## Aim of the exercise
Nothing but the lines from the one containing "- Prepared to" through the final line of the data should be repeated, and each must be exact.
※
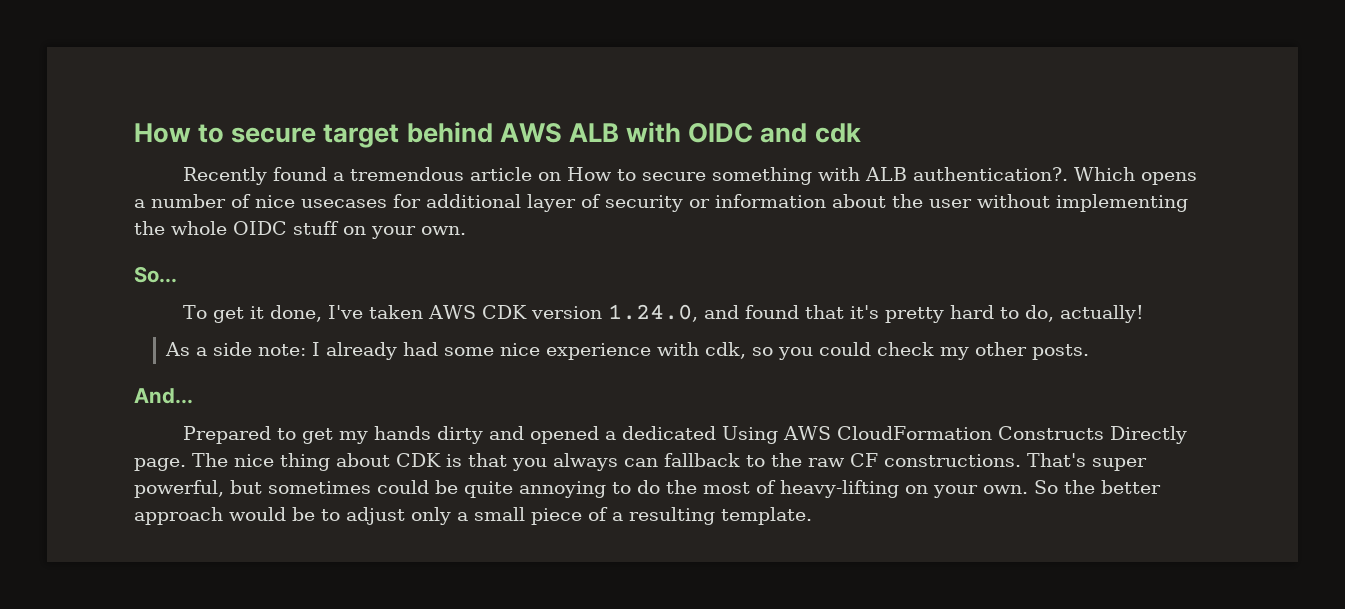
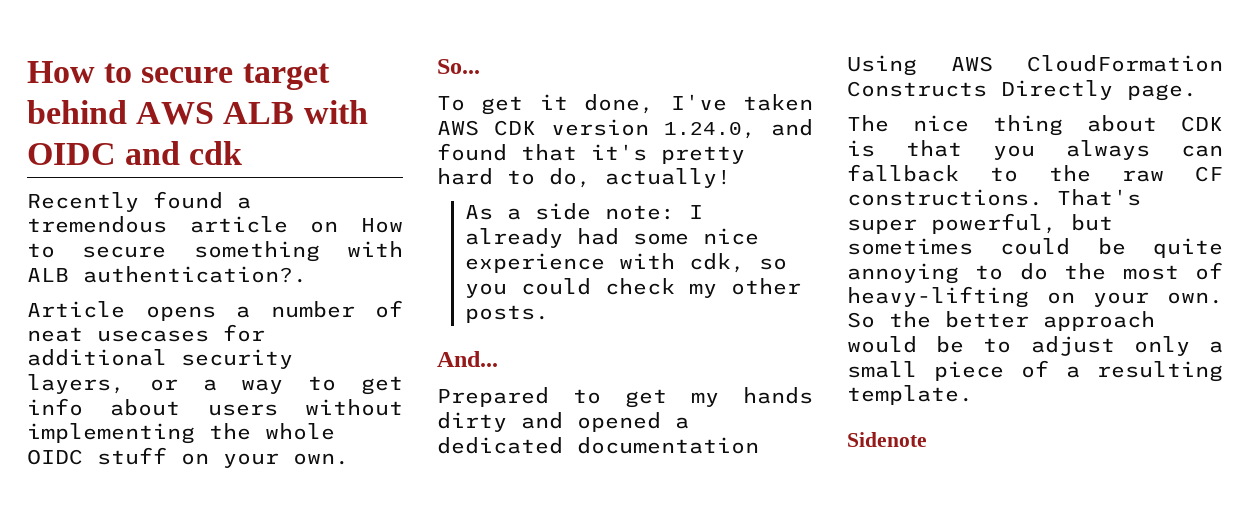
- Recently found a tremendous article on How to secure something with ALB authentication?. Which opens a number of nice usecases for additional layer of security or information about the user without implementing the whole OIDC stuff on your own.
+ Recently found a tremendous article on How to secure something with ALB authentication?.
+ Article opens a number of neat usecases for additional security layers, or a way to get info about users without implementing the whole OIDC stuff on your own.
- Prepared to get my hands dirty and opened a dedicated Using AWS CloudFormation Constructs Directly page. The nice thing about CDK is that you always can fallback to the raw CF constructions.
+ Prepared to get my hands dirty and opened a dedicated documentation Using AWS CloudFormation Constructs Directly page.
+ The nice thing about CDK is that you always can fallback to the raw CF constructions.
+ Sidenote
※
## Answer box
- Prepared to get my hands dirty and opened a dedicated Using AWS CloudFormation Constructs Directly page. The nice thing about CDK is that you always can fallback to the raw CF constructions.
+ Prepared to get my hands dirty and opened a dedicated documentation Using AWS CloudFormation Constructs Directly page.
+ The nice thing about CDK is that you always can fallback to the raw CF constructions.
+ Sidenote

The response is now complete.